Community-based ICF interventions implemented elsewhere in India and other countries have shown similar results; this reflects the replicability and scalability of such interventions.3–5 An intervention in Orissa, India, increased case detection by 11%.3 A similar ICF activity conducted in Ethiopia doubled the pulmonary TB case notification rate, from 64 to 127/100 000 population/year.4 In the results of the FIDELIS (Fund for Innovative DOTS Expansion through Local Initiatives to Stop TB) project in China, which massively mobilised school students for case finding, the case detection in intervention counties increased by a factor of 3.5 relative to the pre-intervention period.5
There were some limitations to our study. While our approach demonstrated a potential for improved case detection in the short term, we do not know if these trends are sustainable; we will need to re-examine the results once all the mapped households in the intervention area are covered. We did not collect data to determine whether this strategy led to earlier detection of TB cases and thereby reduced transmission, or if it improved treatment outcomes for patients—the ultimate objectives of ICF. There was a small decrease in the proportion started on treatment in the intervention areas. We are not aware of specific reasons for this decrease and this needs further research. Maintaining the increased detection rates observed in this study would likely require routine ICF interventions for vulnerable communities and increased access to DMCs. Alternatively, door-to-door counselling visits may lead to moderate behavioural change, help in case detection and be more cost-effective than special programmes or campaigns, as shown in Cambodia.4 Future studies should assess the cost-effectiveness of such interventions to determine the optimal periodicity of such interventions before making scale-up decisions. Given these encouraging initial results and to address the above limitations, a larger study is being planned.

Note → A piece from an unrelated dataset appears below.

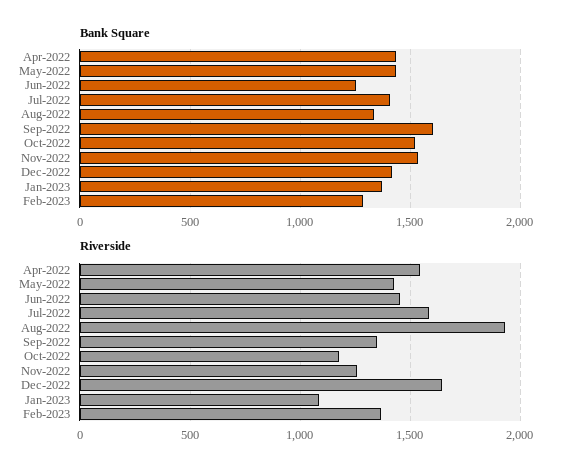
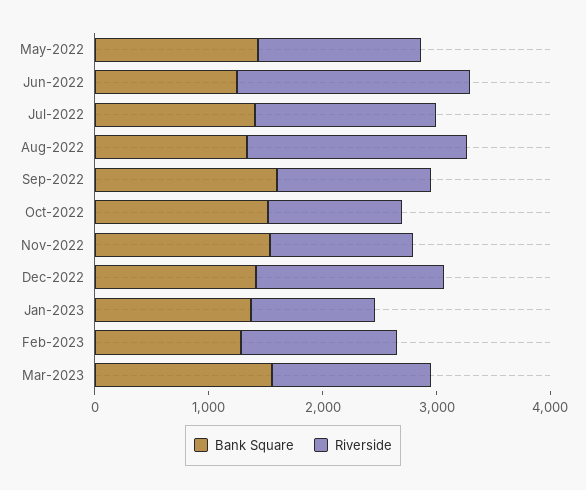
Bank Square, Apr-2022: 1450 -> none
Riverside, Apr-2022: 1550 -> none
Riverside, Jun-2022: 1450 -> 2000
Bank Square, Mar-2023: none -> 1600
Riverside, Mar-2023: none -> 1400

In conclusion, ICF using family counselling mechanisms and community-based TB screening led to a modest increase in the numbers of smear-positive TB cases diagnosed among vulnerable communities in Karnataka, India.
Acknowledgments
This research was conducted through the Structured Operational Research and Training Initiative (SORT IT), a global partnership led by the Special Programme for Research and Training in Tropical Diseases at the World Health Organization (WHO/TDR). The model is based on a course developed jointly by the International Union Against Tuberculosis and Lung Disease (The Union) and Médecins Sans Frontières (MSF). The specific SORT IT programme that resulted in this publication was jointly developed and implemented by The Union South-East Asia Regional Office, New Delhi, India, the Centre for Operational Research, The Union, Paris, France, and the Operational Research Unit (LUXOR), MSF, Brussels Operational Center, India.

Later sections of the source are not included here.